How to use Loose Incense


Incenses may be used as part of a magic ritual or simply used on its own with visualisation to attract the appropriate magical influences into your life.
There are several methods of using incense.
The Charcoal Method will produce the strongest scent and lots of smoke.
The Oil Burner Method produces a much more gentle fragrance and very little smoke. The Oil Burner Method is ideal if you (or someone else) is sensitive to smoke. Or if you find that the Charcoal Method keeps setting off your smoke alarm!

Charcoal Method

Stand your incense burner (or dish) on a heat proof surface. Half fill your burner (or dish) with dry sand, salt or earth. This will help to provide insulation against the heat of the charcoal disc.

(If you do not have an incense burner, then you should use a small earthenware or metal dish instead. You will be burning a mixture of resins, gums, woods etc. The dish will get covered in soot and sticky resins so choose something old that you don't need anymore - whatever you choose, don't go using your best china! Use something you would be happy to throw away - or you can get something for a few pennies from a charity shop.)

To light the charcoal disc, hold it with tongs in a naked flame. If you have no tongs, place the disc in the burner and light it from there - not quite so easy and it will take a little longer to light.

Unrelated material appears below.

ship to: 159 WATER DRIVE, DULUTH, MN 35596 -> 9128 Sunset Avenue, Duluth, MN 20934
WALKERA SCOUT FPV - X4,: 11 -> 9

(As an alternative to using tongs, you could support the charcoal on an old metal fork that you don't need anymore. WARNING! The fork will become discoloured and covered in soot and you'll never get it clean again! So only use an OLD fork that you would be happy to throw away - or get one from a charity shop.)

The charcoal disc will sparkle and smoke slightly and will become very hot very quickly. After a few seconds, the sparks will stop and part of the disc will have begun to glow red hot. Your disc is now lit. Place the disc in the burner on top of the loose earth or sand and sprinkle up to half a teaspoonful of loose incense on top of it. The incense will start to smoulder and release fragrant smoke almost immediately. When the smoke begins to thin out, add a bit more incense - not too much or you will extinguish the charcoal block. Incenses containing high proportions of resins and gums will burn for much longer than those containing mostly leaves, woods and flower petals.

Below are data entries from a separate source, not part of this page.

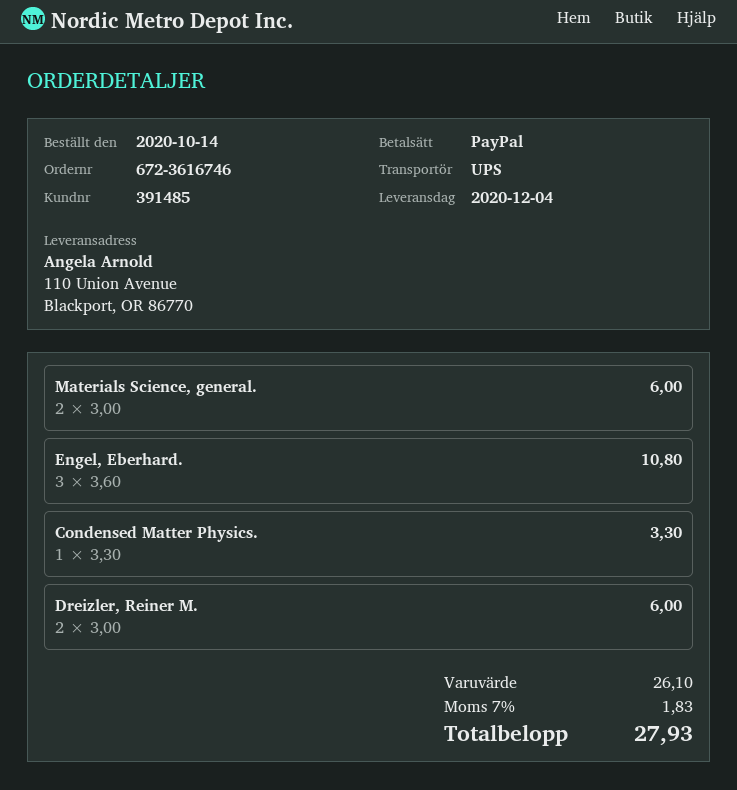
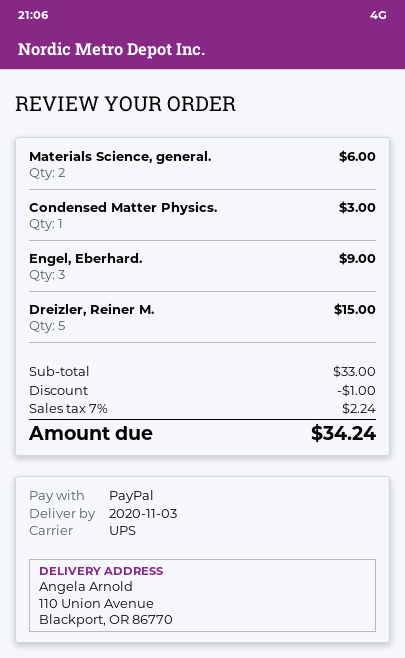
delivery date: 2020-12-04 -> 2020-11-03
Engel, Eberhard.: 3 for 10.80 -> 3 for 9.00
Condensed Matter Physics.: 1 for 3.30 -> 1 for 3.00
Dreizler, Reiner M.: 2 for 6.00 -> 5 for 15.00
subtotal: 26.10 -> 33.00
discount: none -> 1.00
tax: 7% = 1.83 -> 7% = 2.24
total: 27.93 -> 34.24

When you have finished your incense burning, wait until the disc has cooled completely before disposing of it.

Oil Burner Method

This produces a much more gentle fragrance and very little smoke.
This is ideal if you (or someone else) is sensitive to smoke. Or if you have an over-sensitive smoke alarm.
Pour a little oil into the bowl at the top of the burner (about 1cm depth is ideal).
You can use any aromatherapy carrier oil or a good quality cooking oil.
Don't use an oil that has had a fragrance or flavouring added to it. (i.e. Not a blended massage oil that has essential oils added to it. That lovely garlic/chilli/herb infused cooking oils are wonderful for cooking with but not suitable for incense burning! Use a pure unblended, unfragranced, unflavoured oil.
Ideal oils are: olive, almond, coconut, grapeseed, avocado, jojoba, sunflower etc. Our personal favourite is olive oil.
Add about 1/4 teaspoon of incense to the bowl.

Place a lighted tea-light underneath the bowl.

The fragrance of the incense will soon start to fill the room.

Always place the oil burner on a heatproof mat.
Never leave the lighted candle unattended and keep away from curtains etc. Keep out of reach of children and pets.
Do not let all of the oil evaporate from the bowl or it may crack.
Do not overfill the bowl.
Keep a damp cloth nearby in case you need to extinguish the flame.

The oil/incense mixture in the bowl of the burner will remain hot long after you extinguish the candle flame so wait at least an hour before touching the burner to clean it.